- **What to produce**:
In the entries below, which lines run from the one containing "in your project." to the one containing "to be added?"? Copy exactly those lines, ends included, and no others.

- **Given records**:
++++++++++++++++++++

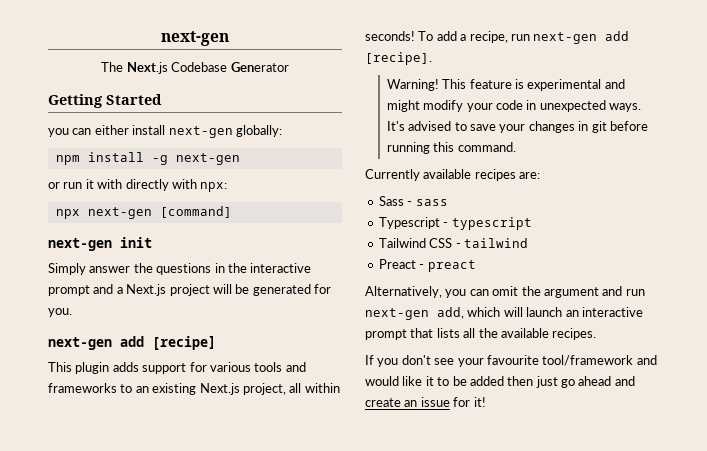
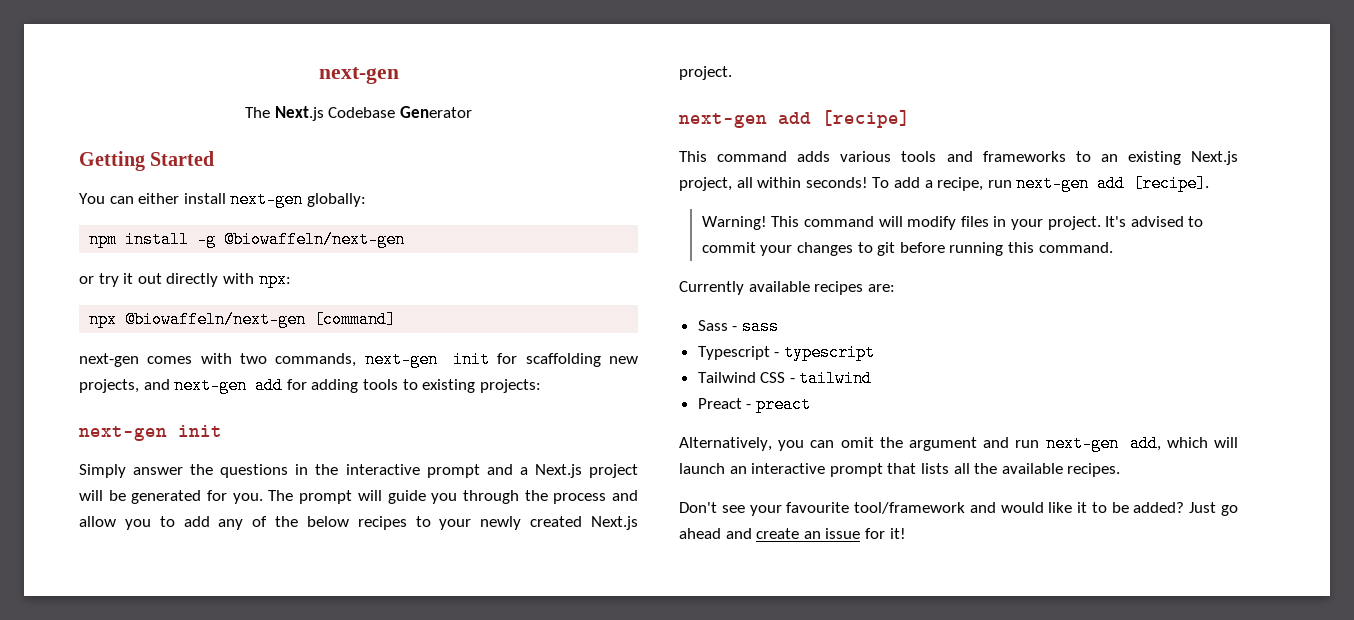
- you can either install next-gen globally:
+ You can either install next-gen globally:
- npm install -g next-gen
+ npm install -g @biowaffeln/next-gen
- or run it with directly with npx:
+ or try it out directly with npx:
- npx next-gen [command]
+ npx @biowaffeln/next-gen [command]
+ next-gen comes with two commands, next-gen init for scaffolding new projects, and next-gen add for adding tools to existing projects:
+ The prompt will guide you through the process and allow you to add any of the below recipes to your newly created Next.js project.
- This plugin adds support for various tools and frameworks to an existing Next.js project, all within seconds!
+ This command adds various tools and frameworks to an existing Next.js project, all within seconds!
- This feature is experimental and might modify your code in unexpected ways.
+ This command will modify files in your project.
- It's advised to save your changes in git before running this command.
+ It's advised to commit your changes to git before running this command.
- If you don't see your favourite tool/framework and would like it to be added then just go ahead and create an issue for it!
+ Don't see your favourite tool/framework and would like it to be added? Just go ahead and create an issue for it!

++++++++++++++++++++

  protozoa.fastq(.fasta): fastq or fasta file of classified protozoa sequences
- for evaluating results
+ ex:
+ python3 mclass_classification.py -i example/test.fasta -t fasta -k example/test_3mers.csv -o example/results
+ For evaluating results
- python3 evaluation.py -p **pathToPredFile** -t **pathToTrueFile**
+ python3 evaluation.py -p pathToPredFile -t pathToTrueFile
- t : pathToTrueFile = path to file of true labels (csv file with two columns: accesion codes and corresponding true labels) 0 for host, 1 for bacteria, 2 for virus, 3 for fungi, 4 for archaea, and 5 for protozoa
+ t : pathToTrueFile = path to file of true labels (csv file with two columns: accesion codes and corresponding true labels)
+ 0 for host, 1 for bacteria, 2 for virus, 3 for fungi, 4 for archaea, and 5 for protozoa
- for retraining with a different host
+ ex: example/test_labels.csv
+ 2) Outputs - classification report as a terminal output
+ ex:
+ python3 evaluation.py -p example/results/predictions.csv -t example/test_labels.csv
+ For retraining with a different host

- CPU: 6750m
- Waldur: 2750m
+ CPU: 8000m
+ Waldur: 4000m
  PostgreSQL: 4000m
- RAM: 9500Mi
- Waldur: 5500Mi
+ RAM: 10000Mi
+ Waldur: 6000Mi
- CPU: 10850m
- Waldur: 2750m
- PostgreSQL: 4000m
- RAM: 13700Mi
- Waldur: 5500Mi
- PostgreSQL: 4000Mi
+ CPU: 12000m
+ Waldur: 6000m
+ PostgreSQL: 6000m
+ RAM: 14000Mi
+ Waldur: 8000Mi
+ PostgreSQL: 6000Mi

++++++++++++++++++++

- **Solution for this exercise**:
+ This command will modify files in your project.
- It's advised to save your changes in git before running this command.
+ It's advised to commit your changes to git before running this command.
- If you don't see your favourite tool/framework and would like it to be added then just go ahead and create an issue for it!
+ Don't see your favourite tool/framework and would like it to be added? Just go ahead and create an issue for it!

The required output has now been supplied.